The study used multimodal neural imaging and showed that obesity may contribute to the vulnerability of neural tissue, while maintaining a healthy weight helped to maintain brain structure in mid dementia Alzheimer’s disease.

Alzheimer’s disease is a neurodegenerative disease which accounts for two thirds of dementia in over 65s, is the sixth leading cause of death in the United States and there is no cure at present.  

Lead author Professor Annalena Venneri from the University of Sheffield’s Neuroscience Institute and NIHR Sheffield Biomedical Research Centre, said: “More than 50 million people are thought to be living with Alzheimer’s disease and despite decades of ground breaking studies and a huge global research effort we still don’t have a cure for this cruel disease.

“Prevention plays such an important role in the fight against the disease. It is important to stress this study does not show that obesity causes Alzheimer’s, but what it does show is that being overweight is an additional burden on brain health and it may exacerbate the disease.”

She added that it was important to educate people early on in their lives as it was too late to wait until the 60s to lose weight as the disease lurks in the backgrounds.

The researchers examined MRI scans of the brains of 47 patients diagnosed with mild Alzheimer’s disease dementia, 68 patients with mild cognitive impairment, and 57 individuals who were cognitively healthy. Using three complementary, computational techniques, they studied the brain’s anatomy, blood flow and also the brain’s fibres.

They compared gray matter volume, white matter integrity, cerebral blood flow and obesity.

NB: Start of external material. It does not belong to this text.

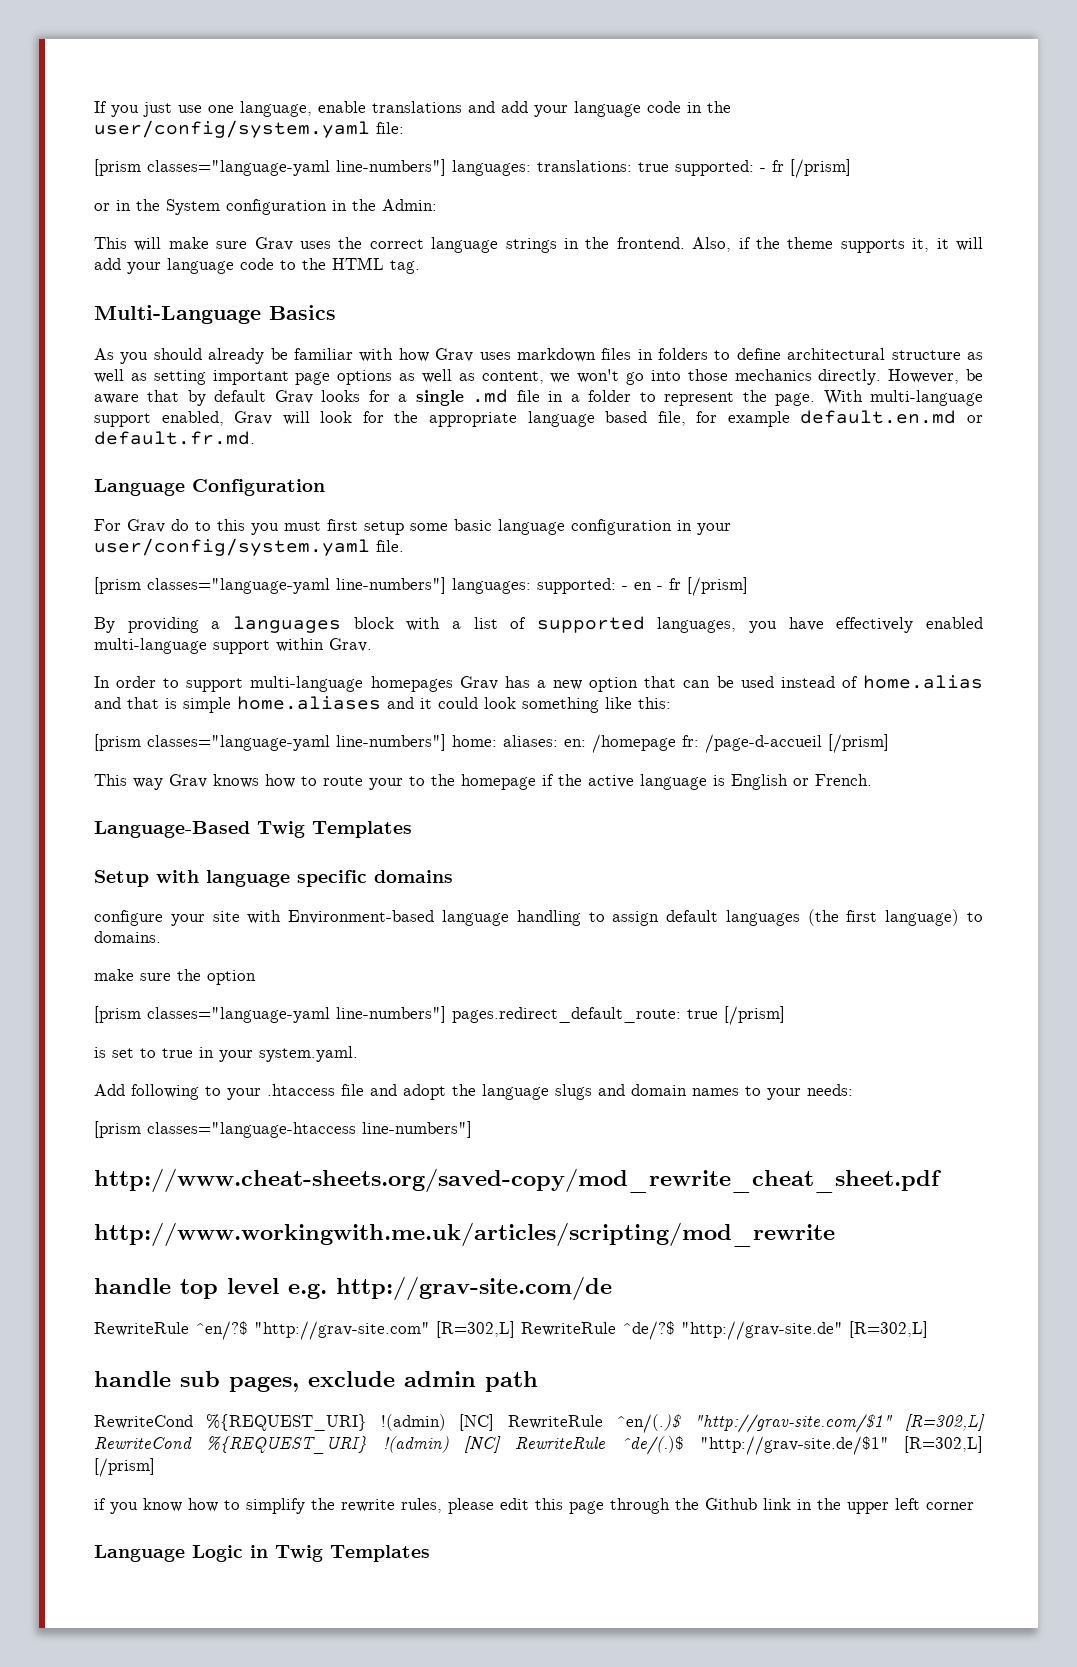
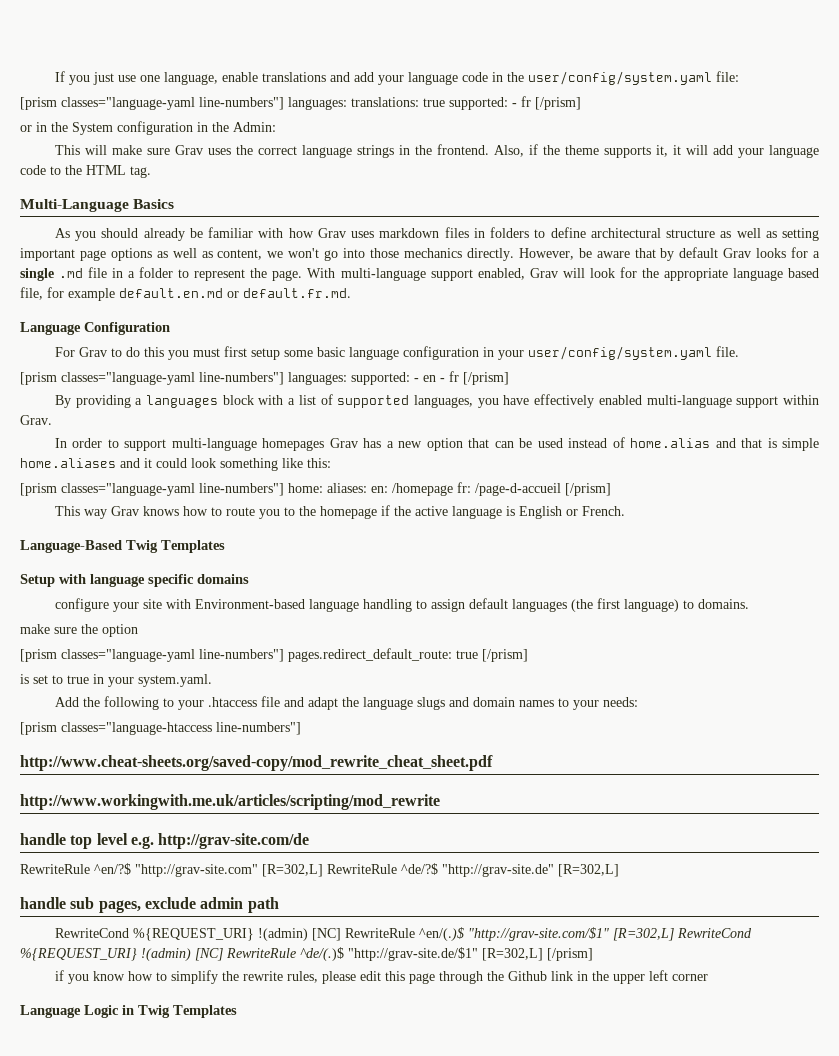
[171,519,211,531] do to -> [110,347,140,357] to do
[369,778,403,790] your -> [258,509,280,519] you
(125, 1090) none -> [82,697,100,707] the
[403,1084,446,1100] adopt -> [307,697,338,710] adapt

Grey matter volume decreases in Alzheimer’s. In patients with mild Alzheimer’s, an association was found with obesity and grey matter volume around the right temporoparietal junction, suggesting obesity creates a neural vulnerability in cognitively impaired patients. The study also found that maintaining a healthy weight may help preserve brain structure in structure in the presence of age and disease-related weight loss.

Joint author Dr Matteo De Marco from the University of Sheffield’s Neuroscience Institute, said: “Weight-loss is commonly one of the first symptoms in the early stages of Alzheimer’s disease as people forget to eat or begin to snack on easy-to-grab foods like biscuits or crisps, in place of more nutritional meals.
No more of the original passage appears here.